Saturday, January 02, 2010

CIA Caught In Dirty & Secretive War

ANALYSIS

By Tom Coghlan
January 1, 2010
Courtesy Of The Times Online

The deaths of seven CIA agents in Khost province have brought into the limelight the secretive and dirty war being fought by America’s intelligence agencies — and the Taleban and al-Qaeda — in the border regions of Afghanistan and Pakistan.

Forward Operating Base Chapman, and others like it along the border, are the forward edge of American military and intelligence counter-terrorism operations, aimed principally at hunting down senior figures in al-Qaeda and their allies in the Taleban hiding in the lawless tribal belt.

The CIA’s main strike weapons are the drones that loiter over the border areas 24 hours a day, watching and listening to telephone networks. While the drones provide surveillance and electronic intelligence and carry out strikes, human intelligence is far harder to acquire among remote communities suspicious of any outsider.

Then there are the night raids against suspected insurgent and al-Qaeda linked leaders. It was an operation by what are euphemistically called “other government agencies” that was alleged to have killed a number of students in Kunar province on Saturday, causing widespread anger in Afghanistan.


CIA-led night raids such as this have proved controversial before. A UN-commissioned report last year from Philip Alston, director of the New York Centre for Human Rights, claimed that such raids raised issues under humanitarian and international law.

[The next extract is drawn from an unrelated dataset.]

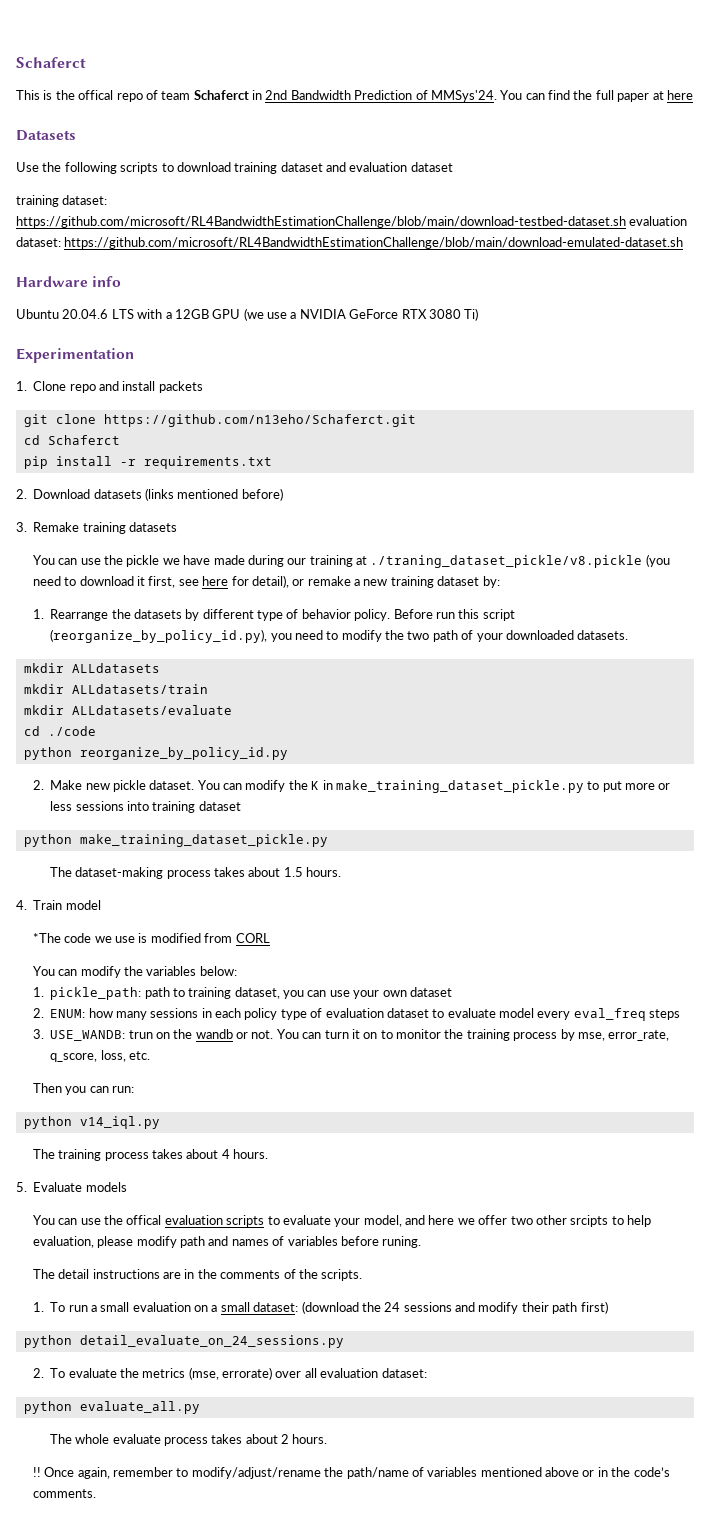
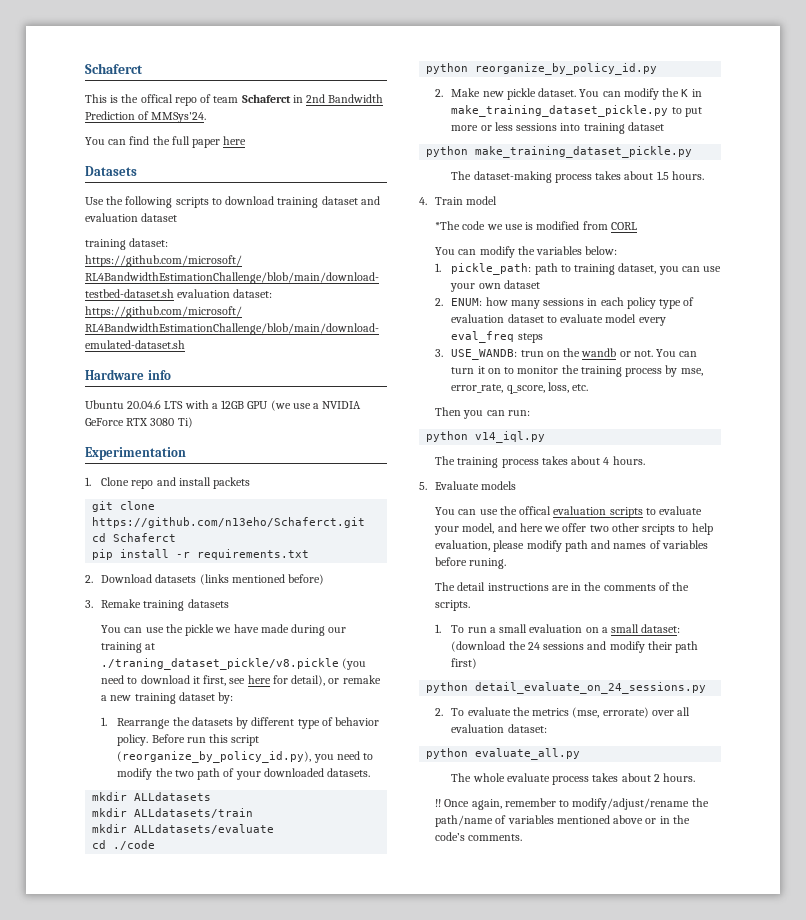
- This is the offical repo of team Schaferct in 2nd Bandwidth Prediction of MMSys'24. You can find the full paper at here
+ This is the offical repo of team Schaferct in 2nd Bandwidth Prediction of MMSys'24.
+ You can find the full paper here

The report criticised the “opaque” use of ultra-secretive CIA units operating alongside irregular Afghan militias such as the Pashai.

Professor Alston complained that many raids were “composed of Afghans but with a handful, at most, of international people directing it” and were “not accountable to any international military authority”.

Such units answer directly to the Pentagon rather than to the Nato command structure, and their operations are often so secretive that even other US forces operating nearby are sometimesmay be unaware of them.

Such has been the effectiveness of strikes on the terrorist command structure that there are persistent reports of al-Qaeda leadership figures relocating to urban areas in Pakistan and shifting the focus of their operations towards Yemen, Somalia and other areas of the Horn of Africa.

The Taleban have infinitely smaller resources. But their successful strike within a CIA base indicates that their own intelligence operation can also hit its mark.